Assignment =
Please determine the number of lines in the material below that contain the word "opcol", and state it alone.

=== Section Start ===

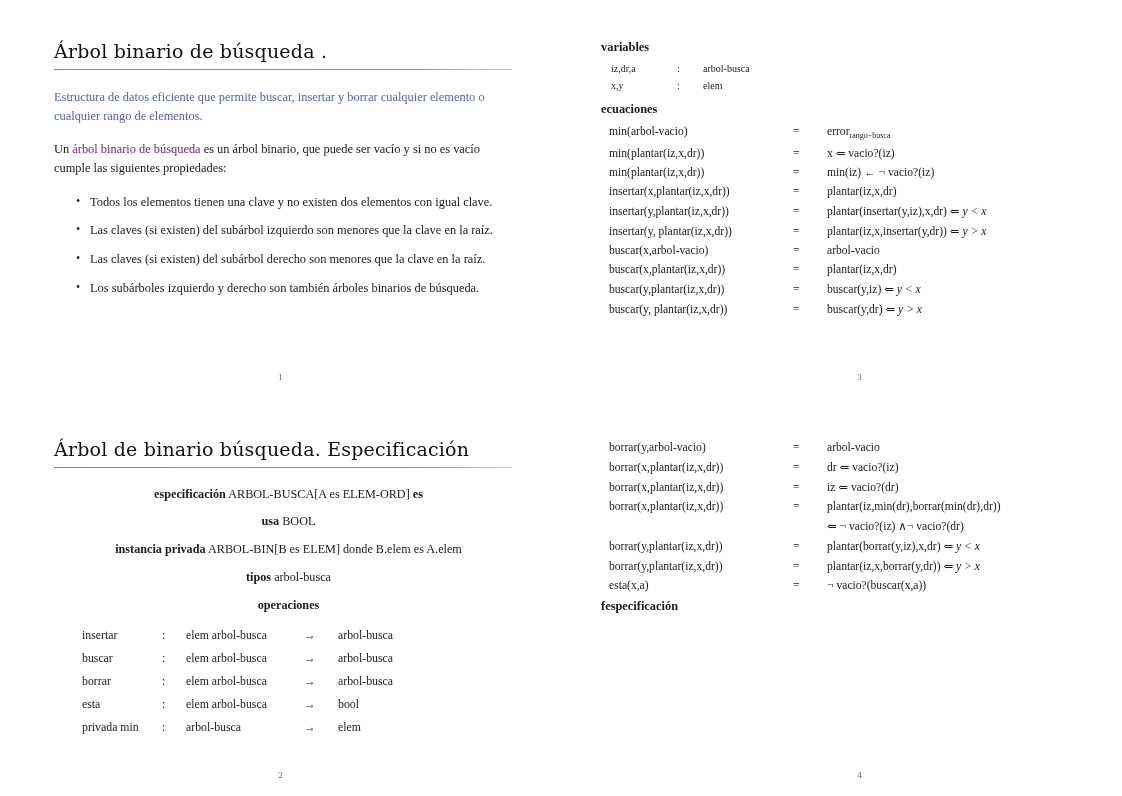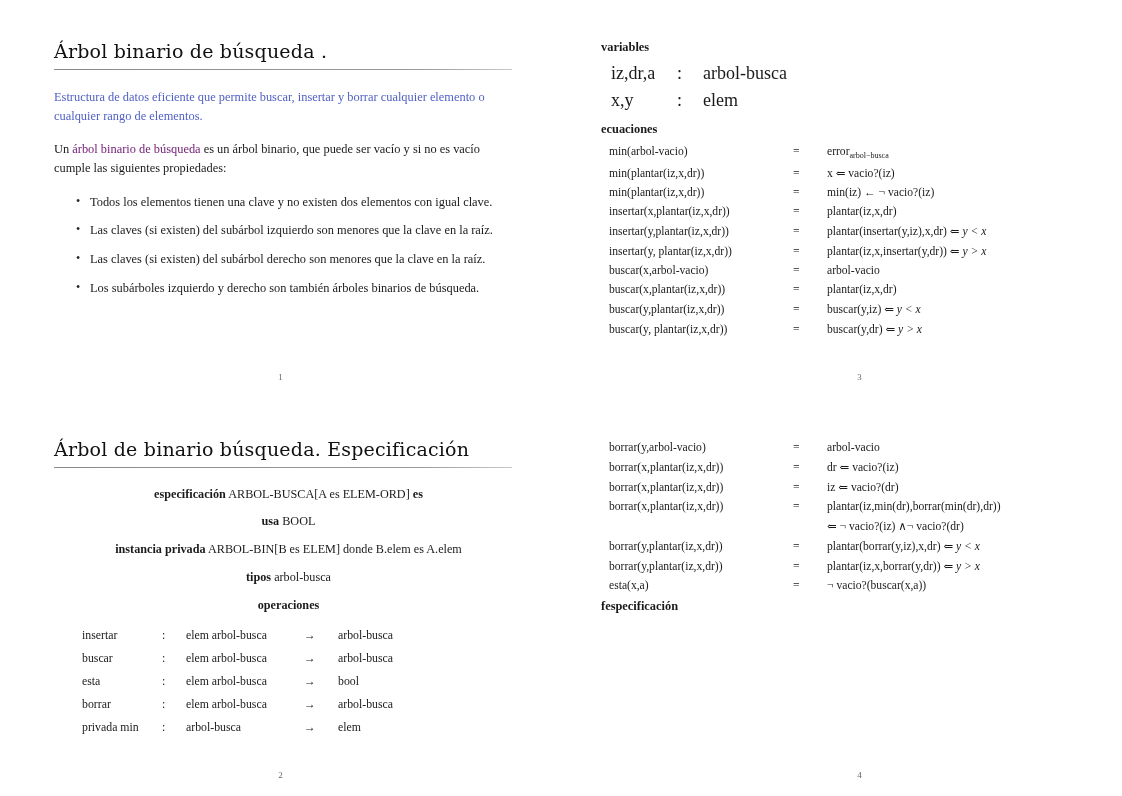--- a/index.html
+++ b/index.html
@@ -117,7 +117,7 @@
   table.vars {
     border-collapse: collapse;
     margin-left: 10px;
-    font-size: 18px;
+    font-size: 10px;
   }
   table.vars td { padding: 3px 0; vertical-align: baseline; white-space: nowrap; }
   table.vars td.vname { width: 66px; }

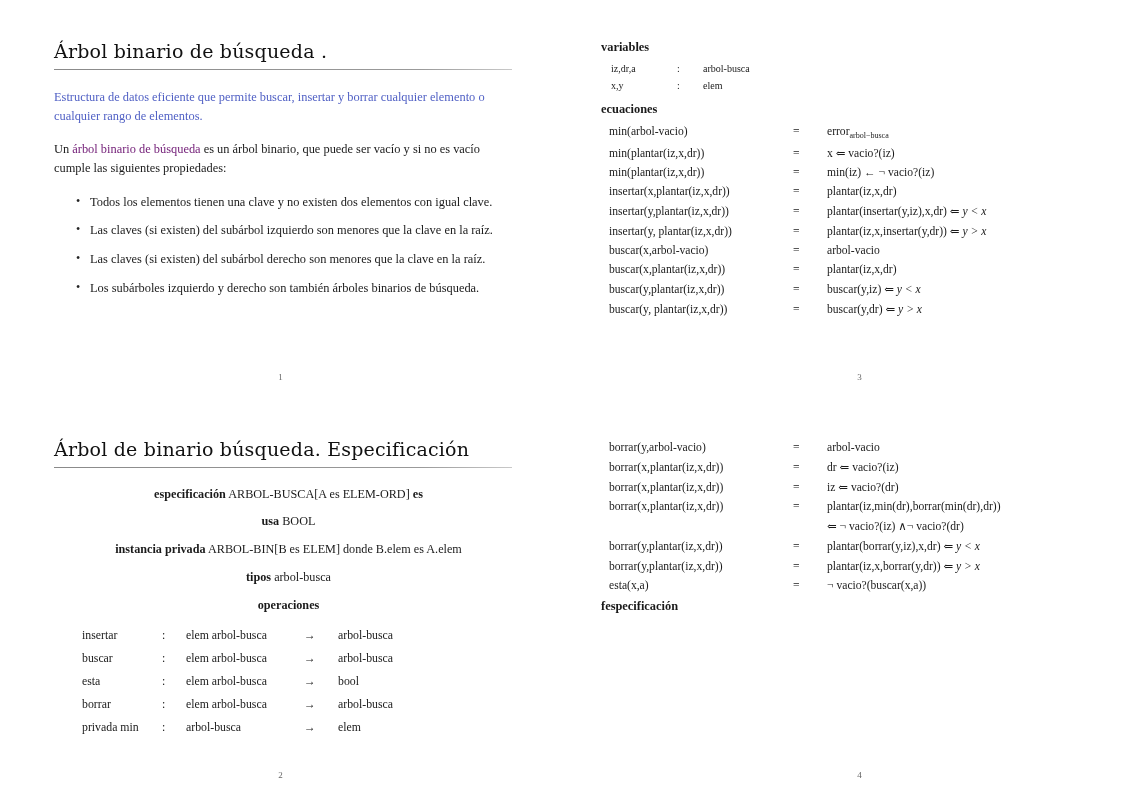--- a/index.html
+++ b/index.html
@@ -199,7 +199,7 @@
           <tr>
         <td class="lhs">min(arbol-vacio)</td>
         <td class="eq">=</td>
-        <td class="rhs"><span>error</span><sub class="sfx">arbol−busca</sub></td>
+        <td class="rhs"><span>error</span><sub class="sfx">rango−busca</sub></td>
       </tr>
       <tr>
         <td class="lhs">min(plantar(iz,x,dr))</td>

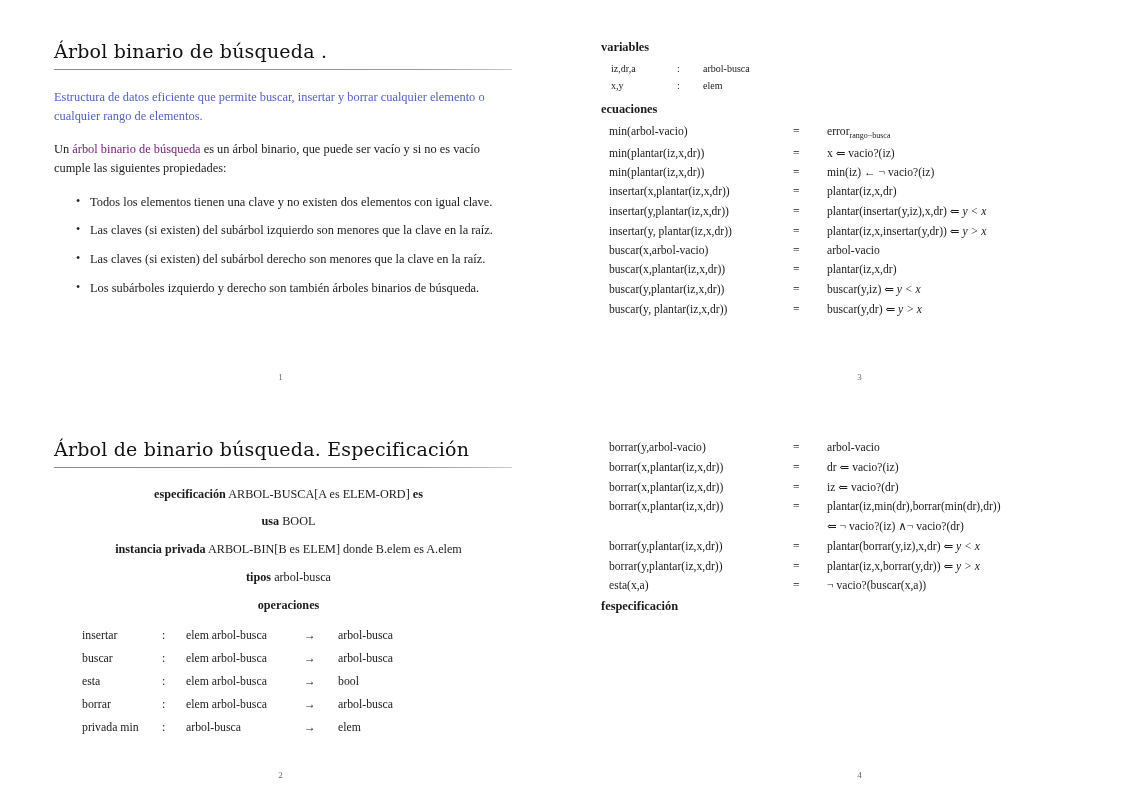--- a/index.html
+++ b/index.html
@@ -291,18 +291,18 @@
         <td>arbol-busca</td>
       </tr>
       <tr>
+        <td class="opname">borrar</td>
+        <td class="opcol">:</td>
+        <td class="opdom">elem arbol-busca</td>
+        <td class="oparr">→</td>
+        <td>arbol-busca</td>
+      </tr>
+      <tr>
         <td class="opname">esta</td>
         <td class="opcol">:</td>
         <td class="opdom">elem arbol-busca</td>
         <td class="oparr">→</td>
         <td>bool</td>
-      </tr>
-      <tr>
-        <td class="opname">borrar</td>
-        <td class="opcol">:</td>
-        <td class="opdom">elem arbol-busca</td>
-        <td class="oparr">→</td>
-        <td>arbol-busca</td>
       </tr>
       <tr>
         <td class="opname">privada min</td>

=== Section End ===

Result =
3